Doğru dürüst sindirilmemiş olan görecelilik mefhumu, hepsi de geleneğe hasredilmiş kavram, temsil ve özellikle gündelik hayatın (üç-boyutluluk, mekân ile zaman, metre ile saat ayrımı, vb.) kıyısında oluşuyordu. Paradoksal bir şekilde, yani ifade edilmemiş, itiraf edilmemiş, açıklanmamış (şeytani) bir çelişkiyle birlikte, -mevcut toplumda ve üretim ilişkisinde- pratik, bu parçalı temsil ve bilgilerden başka yönde gidiyordu. Onlar (siyasetçiler mi? Hayır; daha ziyade önemli bir yetkiye ve otoriteye sahip olan işbirlikçileri ve teknokrat yardımcıları), onlar mekânsal planlamayı icat etmişlerdi; özellikle de Fransa’da. “Olayların akışı”na bırakıldığında kötü bir görünüm edindiği (haklı gerekçelerle) görülen Fransa mekânını rasyonel olarak şekillendirmek, biçimlendirmek öneriliyordu: Bir yerde çölleşme, başka yerde aşırı kalabalıklaşma, vb. Özellikle Akdeniz’den başlayıp Rhone Vadisi, Saone ve Seine’den geçerek Kuzey Denizleri’ne dek uzanan “kendiliğinden” eksen zaten sorunsuz değildi. Paris’in etrafında ve bazı bölgelerde “dengeleyici metropoller”in inşası tasarlanıyordu.
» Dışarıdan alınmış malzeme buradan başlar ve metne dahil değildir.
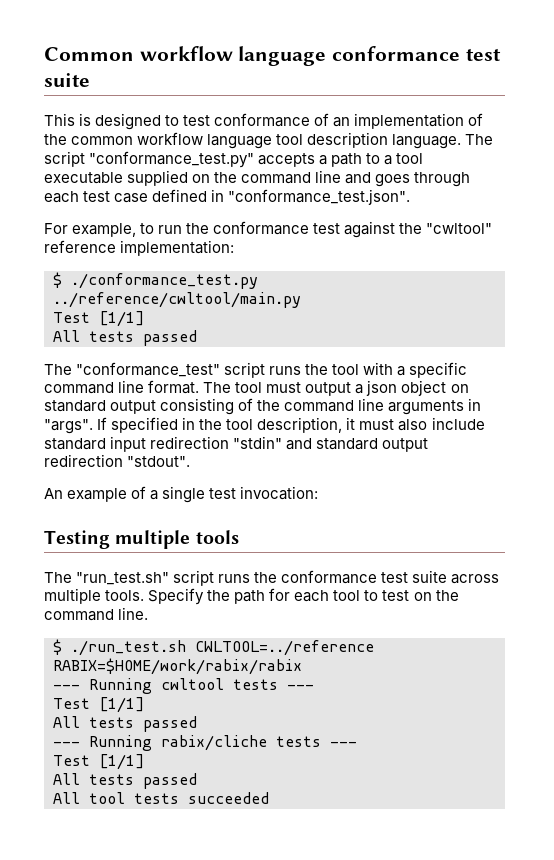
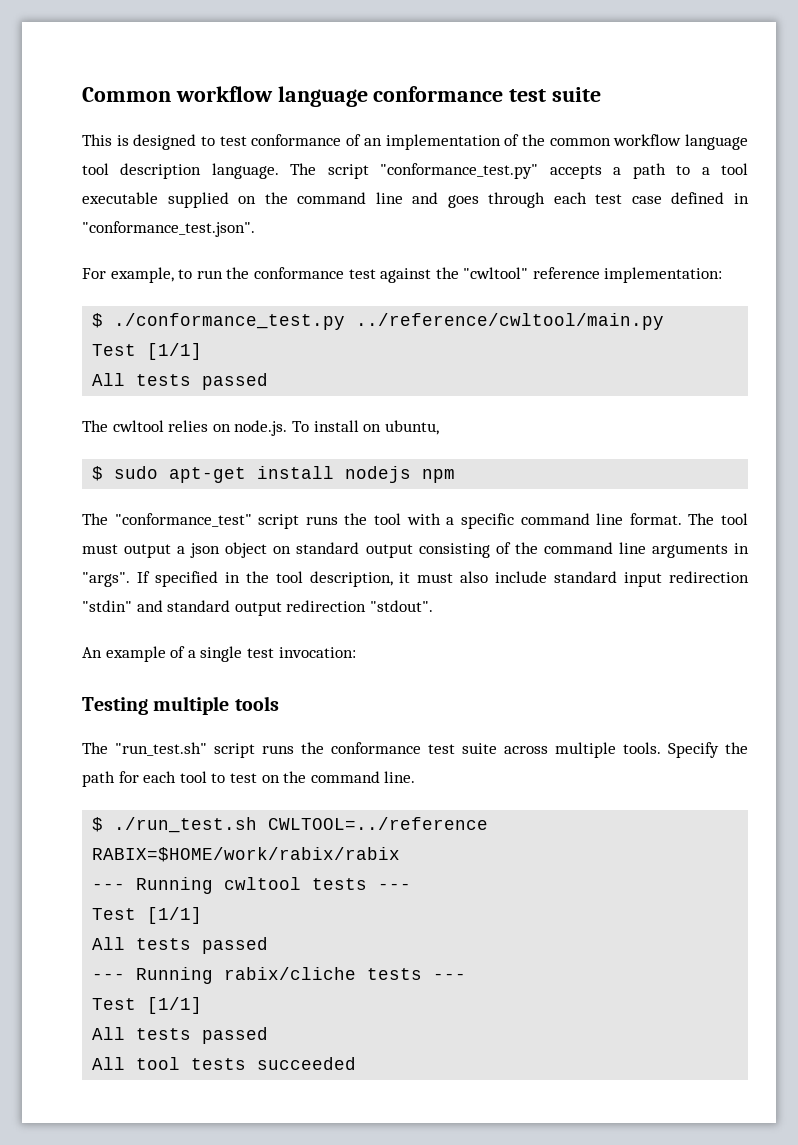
(197, 338) none -> [82,420,439,436] [92,466,456,483] // The cwltool relies on node.js. To install on ubuntu, // $ sudo apt-get install nodejs npm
Güçlü ve merkezi bir örgütlenme olan “imar – iskân vekaleti”, ne imkân yetersizliği çekmektedir ne de hırs: Uyumlu bir ulusal mekân üreterek, yalnızca kâr arayışına itaat eden “vahşi” şehirleşmeye biraz düzen vermek gerekiyordu. (Ne bilanço-madde planlamasıyla ne de sermaye kullanımını devletin kontrolüyle, yani mali açıdan planlamayla örtüşen) bu orijinal planlama teşebbüsünün günümüzde parçalandığının, neoliberalizm tarafından hiçe indirgendiğinin, o zamandan beri de bir daha belini doğrultamadığının herkes farkında. Mekân teorileri ile mekânsal pratikler arasında kayda değer ama yine de pek az dikkat çekmiş bir çelişki buradan kaynaklanır.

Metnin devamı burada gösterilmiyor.